▶ DATA:
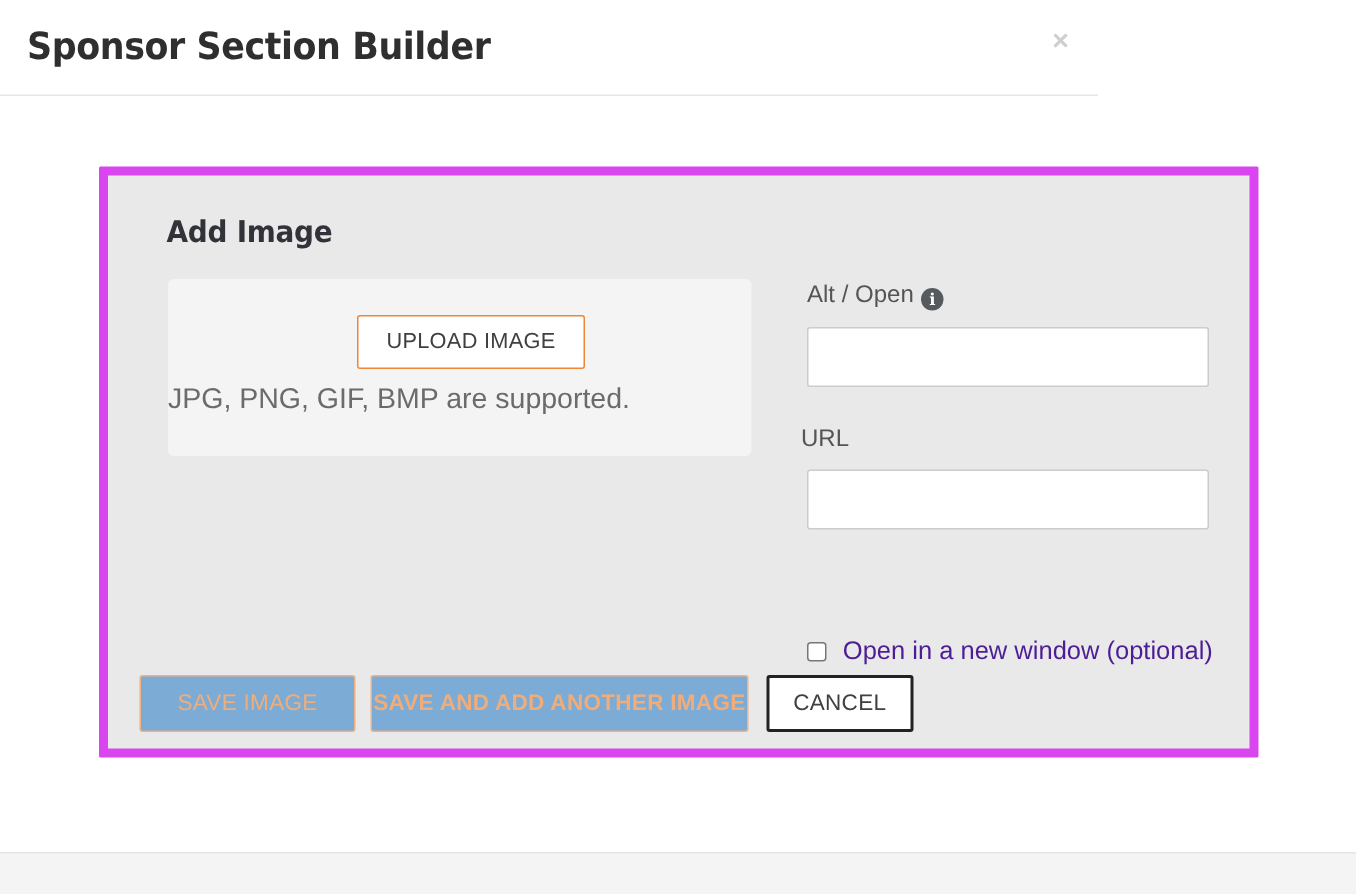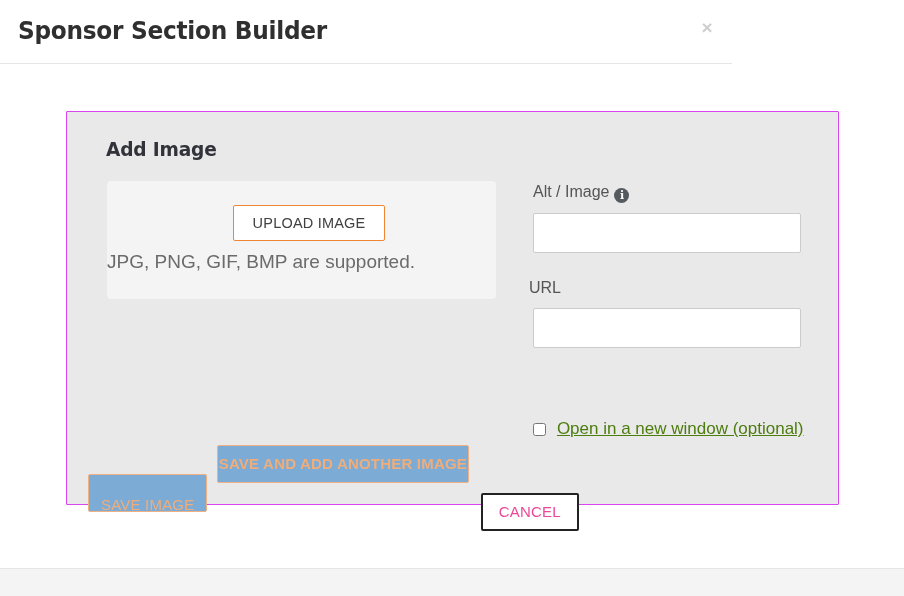--- a/index.html
+++ b/index.html
@@ -77,7 +77,7 @@
     width: 773px;
     height: 394px;
     background: #e9e9e9;
-    border: 1px solid #d946ef;
+    border: 6px solid #d946ef;
     border-radius: 1px;
   }
   .panel-heading {

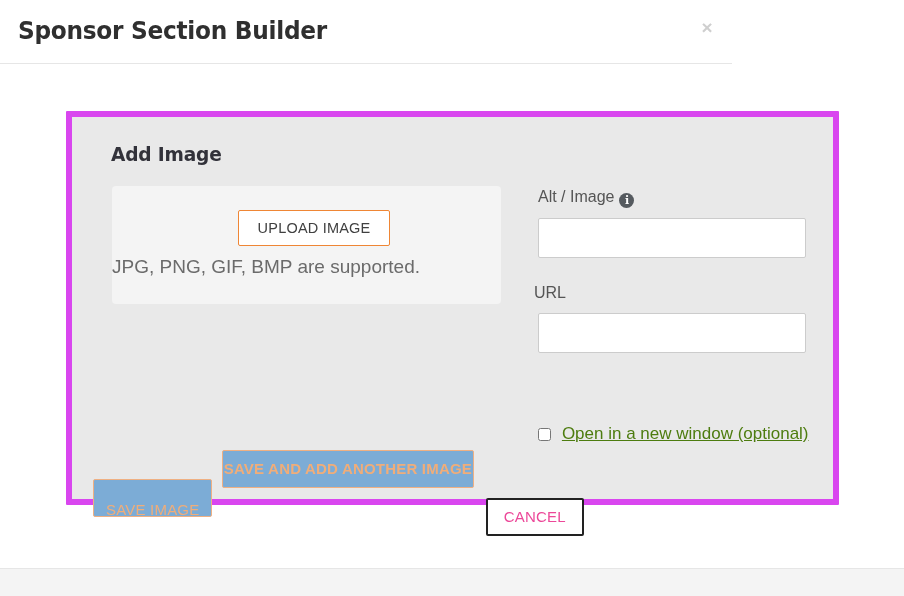--- a/index.html
+++ b/index.html
@@ -272,7 +272,7 @@
     </div>
 
     <div class="field-label label-alt">
-      <span>Alt / Image</span><span class="info-icon">i</span>
+      <span>Alt / Open</span><span class="info-icon">i</span>
     </div>
     <input class="text-input input-alt" type="text" value="" style="">
 

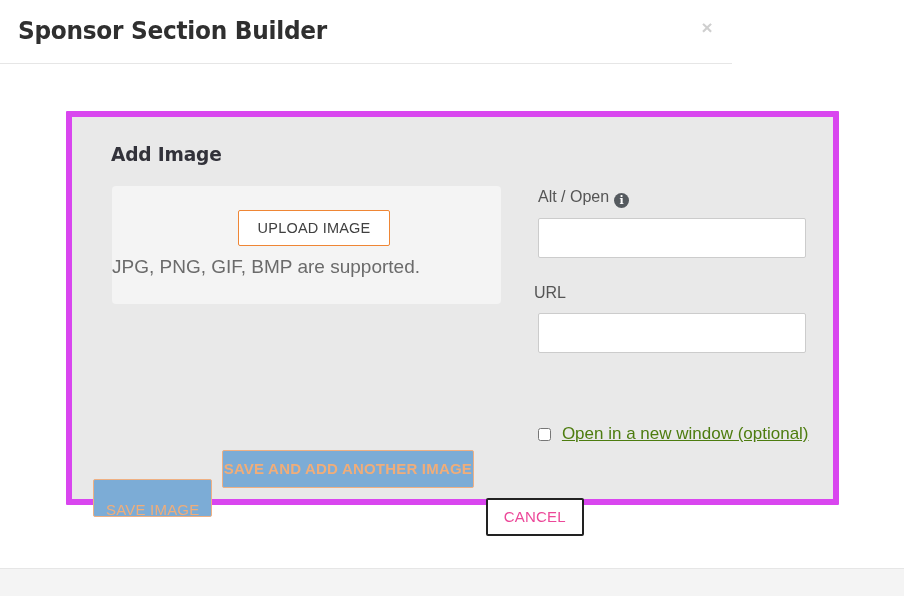--- a/index.html
+++ b/index.html
@@ -196,10 +196,9 @@
   .checkbox-label {
     font-family: "Liberation Sans", sans-serif;
     font-size: 17px;
-    color: #4d7c0f;
+    color: #4c1d95;
     margin-left: 7px;
     vertical-align: 1px;
-    text-decoration: underline;
   }
 
   

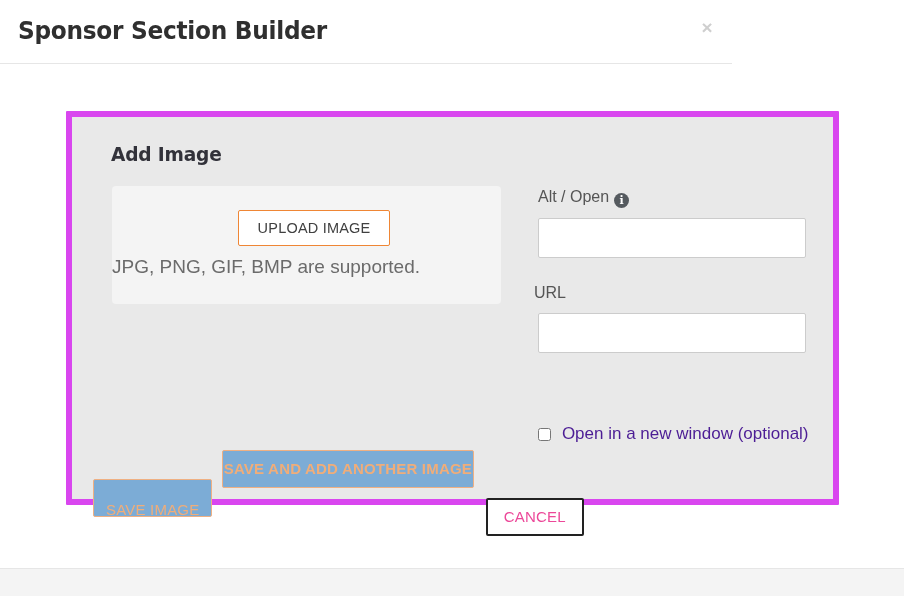--- a/index.html
+++ b/index.html
@@ -237,7 +237,7 @@
     margin-left: 8px;
     margin-top: 48px;
   }
-  .btn-save-image { width: 119px; padding: 12px; margin-top: 29px; }
+  .btn-save-image { width: 144px; padding: 0; }
   .btn-save-another { width: 252px; padding: 0; margin-left: 6px; font-weight: bold; }
 
   

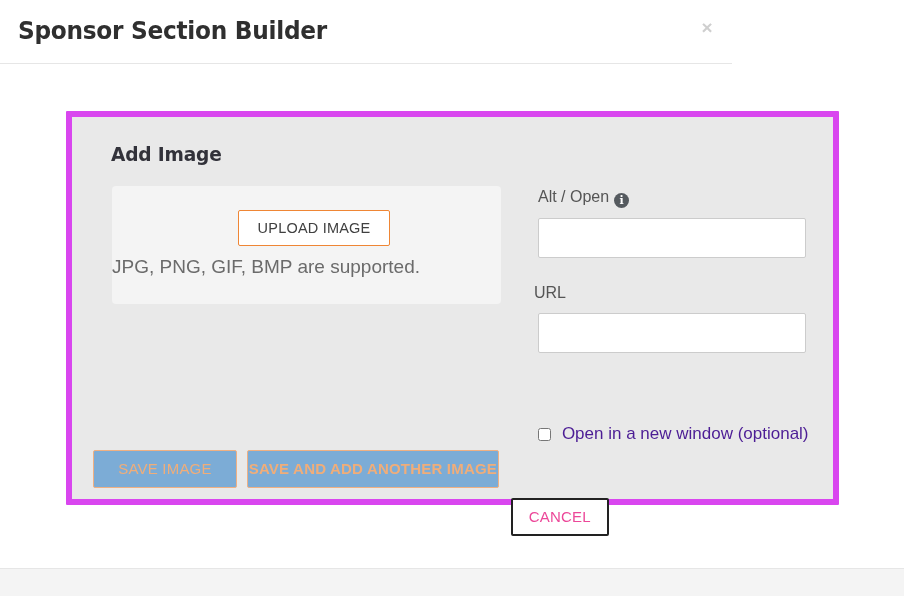--- a/index.html
+++ b/index.html
@@ -230,12 +230,11 @@
   .btn-cancel {
     background: #ffffff;
     border: 2px solid #222222;
-    color: #ec4899;
+    color: #404040;
     height: 38px;
     line-height: 34px;
     padding: 0 16px;
     margin-left: 8px;
-    margin-top: 48px;
   }
   .btn-save-image { width: 144px; padding: 0; }
   .btn-save-another { width: 252px; padding: 0; margin-left: 6px; font-weight: bold; }

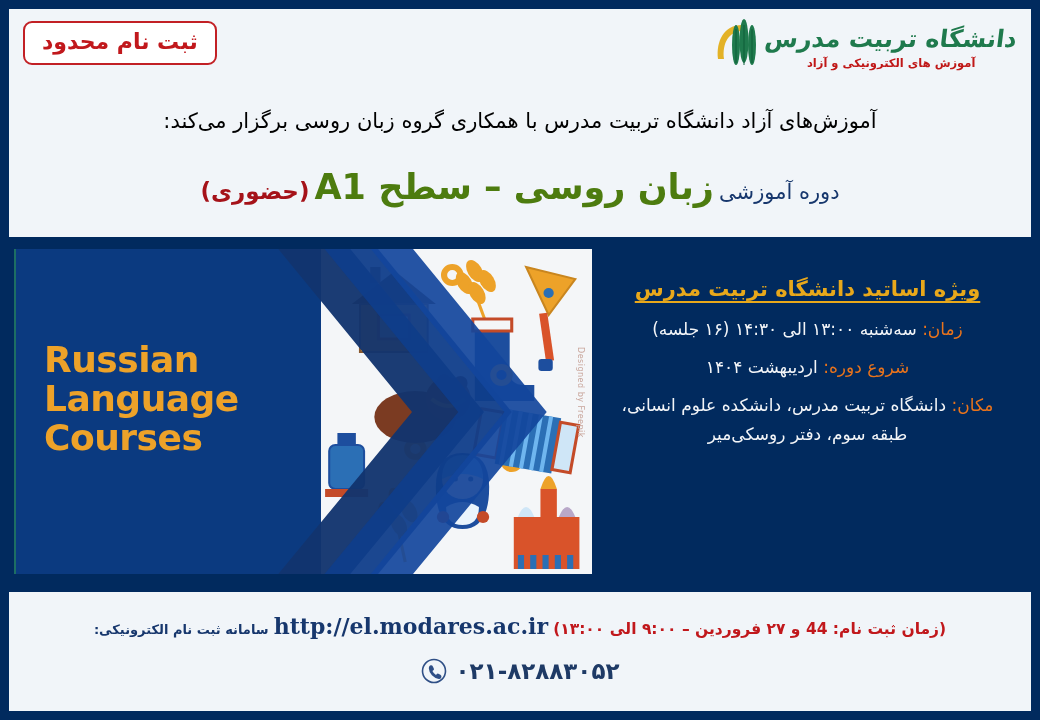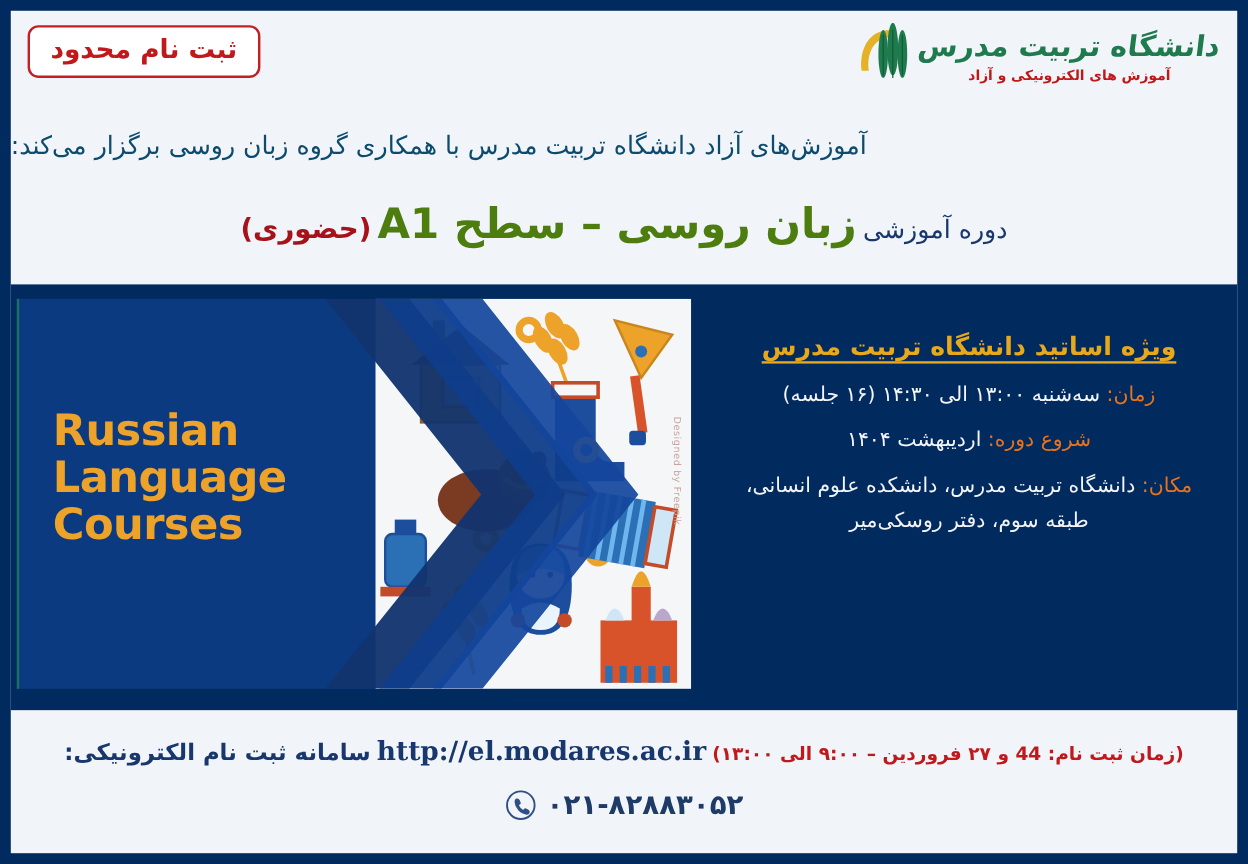--- a/index.html
+++ b/index.html
@@ -45,7 +45,7 @@
 
   .intro{
     position:absolute;left:0;right:0;top:100px;
-    text-align:left;color:#0c4a6e;font-size:21px;white-space:nowrap;
+    text-align:center;color:#000000;font-size:21px;white-space:nowrap;
   }
   .course-title{
     position:absolute;left:0;right:0;top:158px;

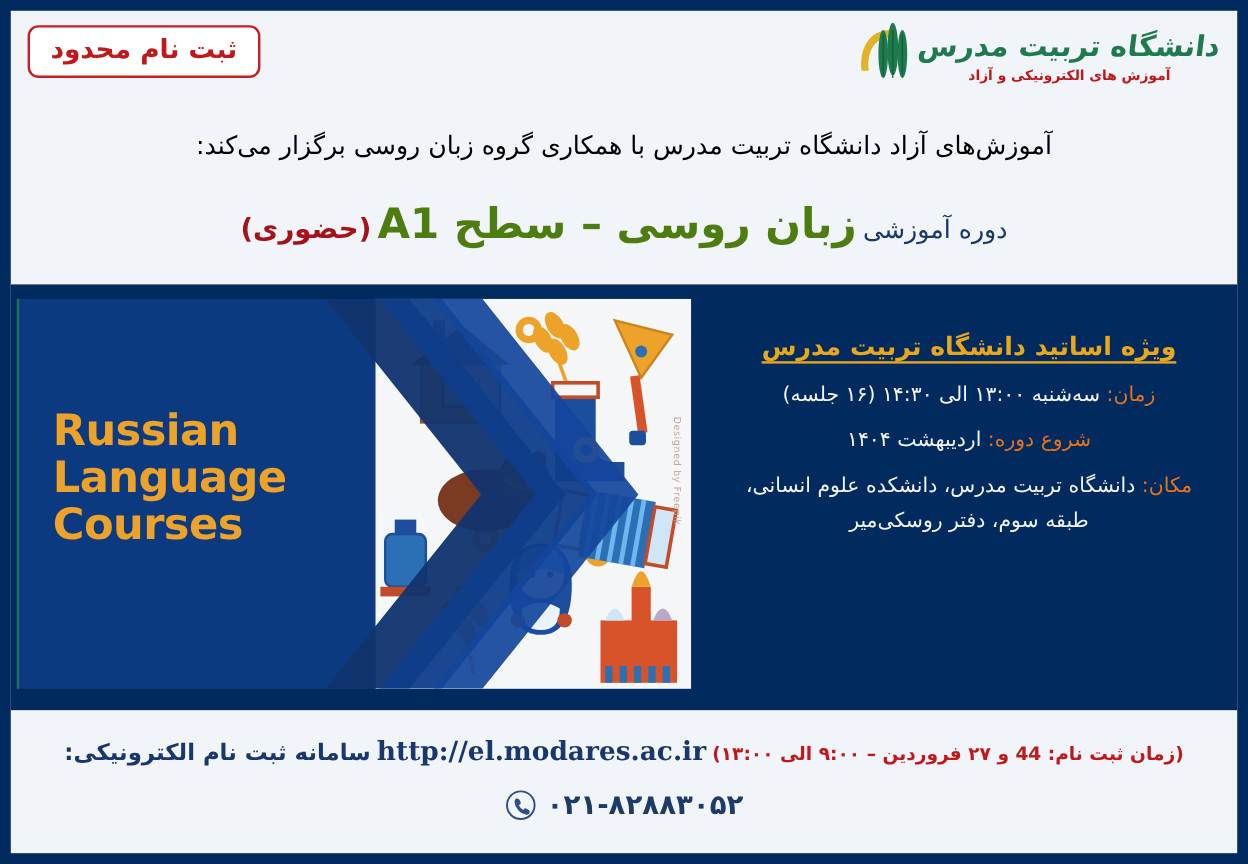--- a/index.html
+++ b/index.html
@@ -65,6 +65,7 @@
     position:absolute;left:5px;top:12px;width:560px;height:325px;
     background:#0b3a80;overflow:hidden;
     border-left:2px solid #1d6e63;
+    padding-left:16px;
   }
   .art-left{
     position:absolute;left:0;top:0;width:58%;height:100%;

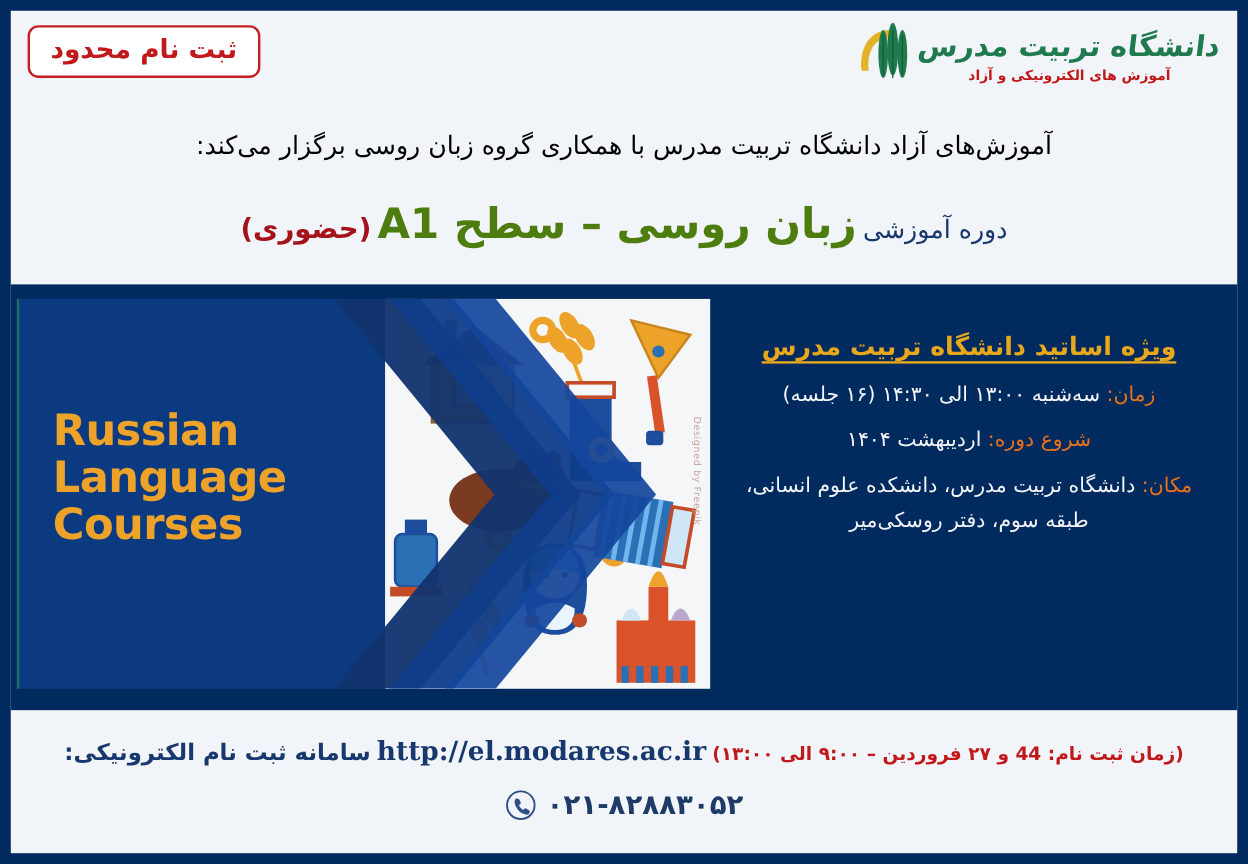--- a/index.html
+++ b/index.html
@@ -110,7 +110,7 @@
   .f-main{
     position:absolute;left:0;right:0;top:21px;text-align:center;white-space:nowrap;
   }
-  .f-label{ color:#17376d;font-size:19px;font-weight:bold; }
+  .f-label{ color:#17376d;font-size:13px;font-weight:bold; }
   .f-url{
     color:#17376d;font-size:22px;font-weight:bold;direction:ltr;display:inline-block;
     font-family:"DejaVu Serif","Liberation Serif",serif;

▶ EXERCISE BRIEF: Leaving out only the pictures, reproduce the listing exactly.

▶ EXERCISE RESPONSE:
--- a/index.html
+++ b/index.html
@@ -77,7 +77,7 @@
     width: 773px;
     height: 394px;
     background: #e9e9e9;
-    border: 1px solid #d946ef;
+    border: 6px solid #d946ef;
     border-radius: 1px;
   }
   .panel-heading {

--- a/index.html
+++ b/index.html
@@ -272,7 +272,7 @@
     </div>
 
     <div class="field-label label-alt">
-      <span>Alt / Image</span><span class="info-icon">i</span>
+      <span>Alt / Open</span><span class="info-icon">i</span>
     </div>
     <input class="text-input input-alt" type="text" value="" style="">
 

--- a/index.html
+++ b/index.html
@@ -196,10 +196,9 @@
   .checkbox-label {
     font-family: "Liberation Sans", sans-serif;
     font-size: 17px;
-    color: #4d7c0f;
+    color: #4c1d95;
     margin-left: 7px;
     vertical-align: 1px;
-    text-decoration: underline;
   }
 
   

--- a/index.html
+++ b/index.html
@@ -237,7 +237,7 @@
     margin-left: 8px;
     margin-top: 48px;
   }
-  .btn-save-image { width: 119px; padding: 12px; margin-top: 29px; }
+  .btn-save-image { width: 144px; padding: 0; }
   .btn-save-another { width: 252px; padding: 0; margin-left: 6px; font-weight: bold; }
 
   

--- a/index.html
+++ b/index.html
@@ -230,12 +230,11 @@
   .btn-cancel {
     background: #ffffff;
     border: 2px solid #222222;
-    color: #ec4899;
+    color: #404040;
     height: 38px;
     line-height: 34px;
     padding: 0 16px;
     margin-left: 8px;
-    margin-top: 48px;
   }
   .btn-save-image { width: 144px; padding: 0; }
   .btn-save-another { width: 252px; padding: 0; margin-left: 6px; font-weight: bold; }

--- a/index.html
+++ b/index.html
@@ -45,7 +45,7 @@
 
   .intro{
     position:absolute;left:0;right:0;top:100px;
-    text-align:left;color:#0c4a6e;font-size:21px;white-space:nowrap;
+    text-align:center;color:#000000;font-size:21px;white-space:nowrap;
   }
   .course-title{
     position:absolute;left:0;right:0;top:158px;

--- a/index.html
+++ b/index.html
@@ -65,6 +65,7 @@
     position:absolute;left:5px;top:12px;width:560px;height:325px;
     background:#0b3a80;overflow:hidden;
     border-left:2px solid #1d6e63;
+    padding-left:16px;
   }
   .art-left{
     position:absolute;left:0;top:0;width:58%;height:100%;

--- a/index.html
+++ b/index.html
@@ -110,7 +110,7 @@
   .f-main{
     position:absolute;left:0;right:0;top:21px;text-align:center;white-space:nowrap;
   }
-  .f-label{ color:#17376d;font-size:19px;font-weight:bold; }
+  .f-label{ color:#17376d;font-size:13px;font-weight:bold; }
   .f-url{
     color:#17376d;font-size:22px;font-weight:bold;direction:ltr;display:inline-block;
     font-family:"DejaVu Serif","Liberation Serif",serif;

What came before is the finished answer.